Falana Berates Senate For Customs Boss’ Summon
More reactions continue to trail the summoning of the Comptroller-General of the Nigeria Customs Service, Colonel Hammed Ali (rtd), who was asked to reappear before the Senate in appropriate uniform on Wednesday, March 22.
This time, a Senior Advocate of Nigeria, Mr Femi Falana, in a statement condemned the summoning of Mr Ali by the Senate.
He said although the Senate should not be treated with disdain, but the Upper Chamber should have appreciated the limit of its powers under the constitution.
According to the senior lawyer, instead of playing into the hands of the Customs boss by invoking the provision of Section 88 of the Constitution, the Senate could have summoned the Minister of Finance, Mrs Kemi Adeosun, to justify the policy of the Nigeria Customs Service, a parastatal under her supervision.

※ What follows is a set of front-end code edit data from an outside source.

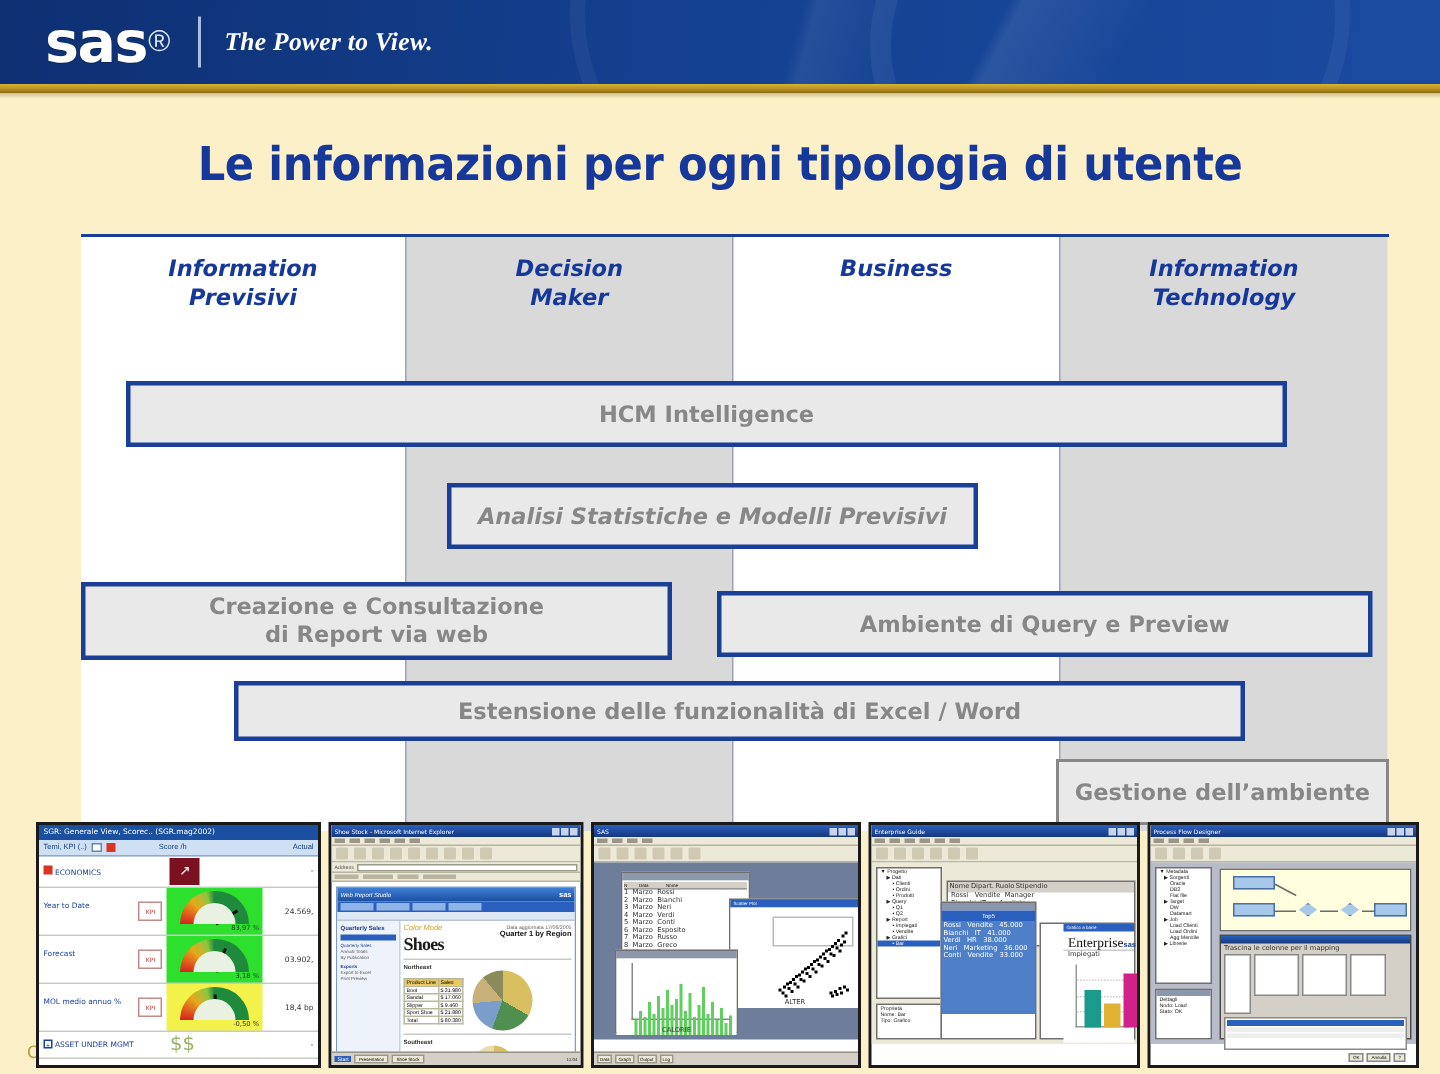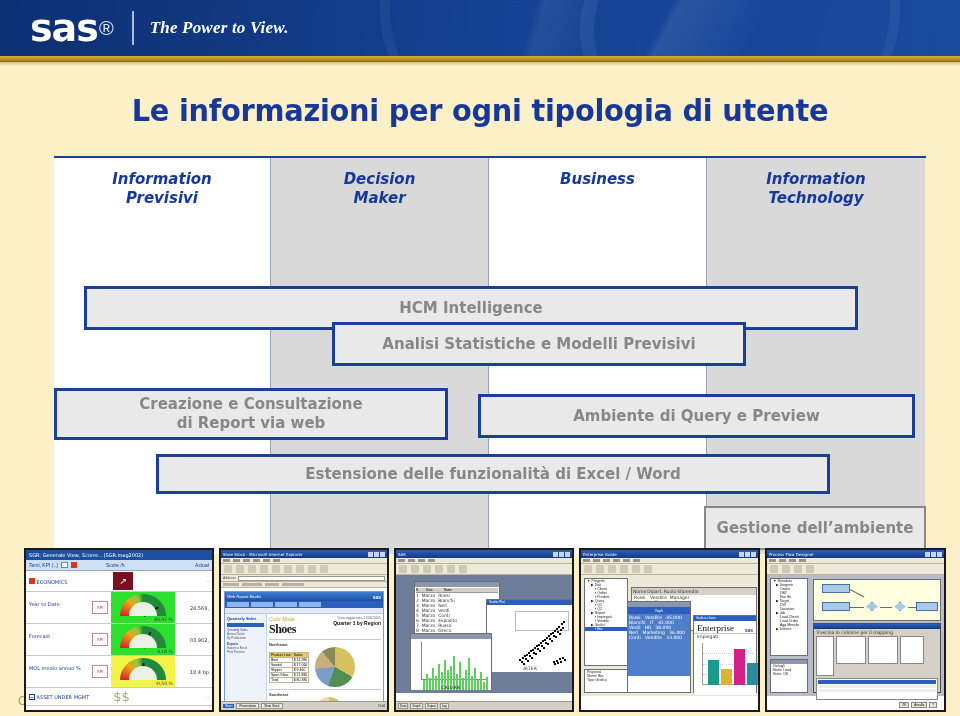"HCM Intelligence" div.band { margin-top: 32px -> none }
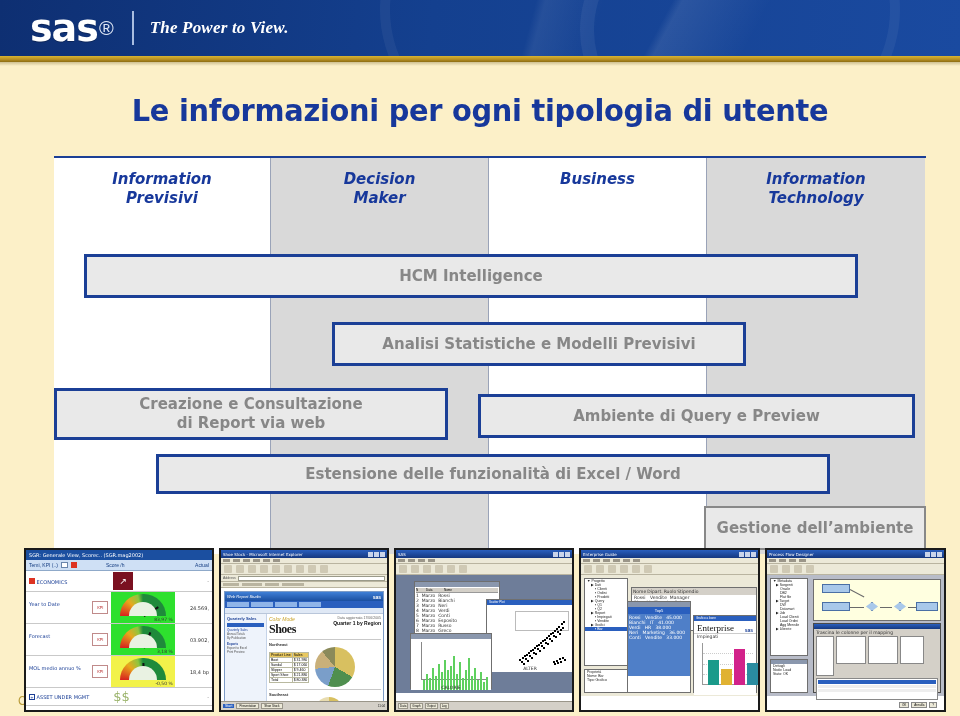"Analisi Statistiche e Modelli Previsivi" div.band { font-style: none -> italic; left: 278px -> 244px; width: 414px -> 354px }
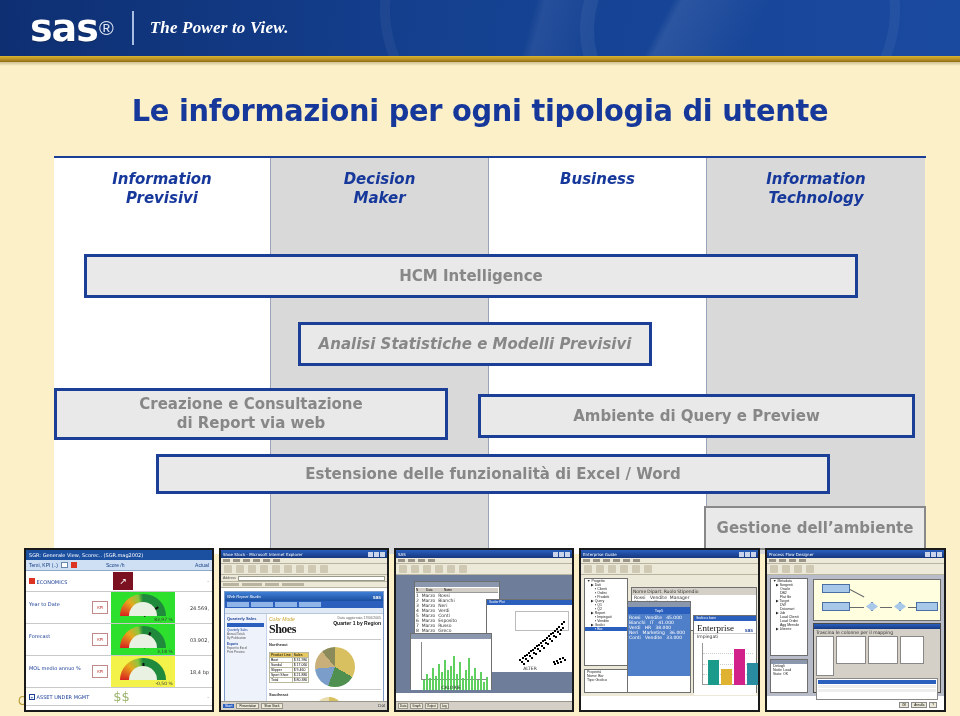"Enterprise" div.eg-panel { padding-left: none -> 15px }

“No power exists under the section for general investigation, not for personal aggrandizement of the House. So the appellants were not entitled to have invited the respondent in the first instance,” Mr Falana said.
He noted that the Senate was not conducting an investigation but challenging the policy of the Service on payment of duties.
“With respect, the summons served on the CGC (Mr Ali) is illegal and unconstitutional as it cannot be justified under Section 88(2) of the Constitution”, he stated.
The lawyer stressed that the Senate engaged in another illegality when it exceeded its powers by asking the CGC to appear before it in customs uniform.
He added that neither the constitution nor the rules of procedure of the Senate has conferred on the Upper Chamber, the power to compel Mr Ali to wear Customs uniform when he is not a serving customs office.
Mr Falana said the directive was a reckless usurpation of the powers of the board which was the only competent body to decide on the wearing of uniform by Customs officer.
He noted that the Nigeria Customs Service should be directed by the Minister of Finance to cancel the illegal policy on payment of appropriate excise duties.
The senior lawyer stated that if the Federal Government fails to do so, he will challenge the policy at the Federal High Court.
This followed the uproar that trailed the Customs’ directive that duties be paid on imported vehicles.
While Nigerians expressed concerns on the issue, their representatives in the Senate were livid over the insistence of the Nigerian Customs Service to go ahead with the policy.
Although Mr Ali honoured an invitation by the lawmakers, the Senate refused to engage with him for his failure to wear the Service’s uniform as earlier directed.
The lawmakers consequently asked Mr Ali to reappear before them on Wednesday in appropriate uniform.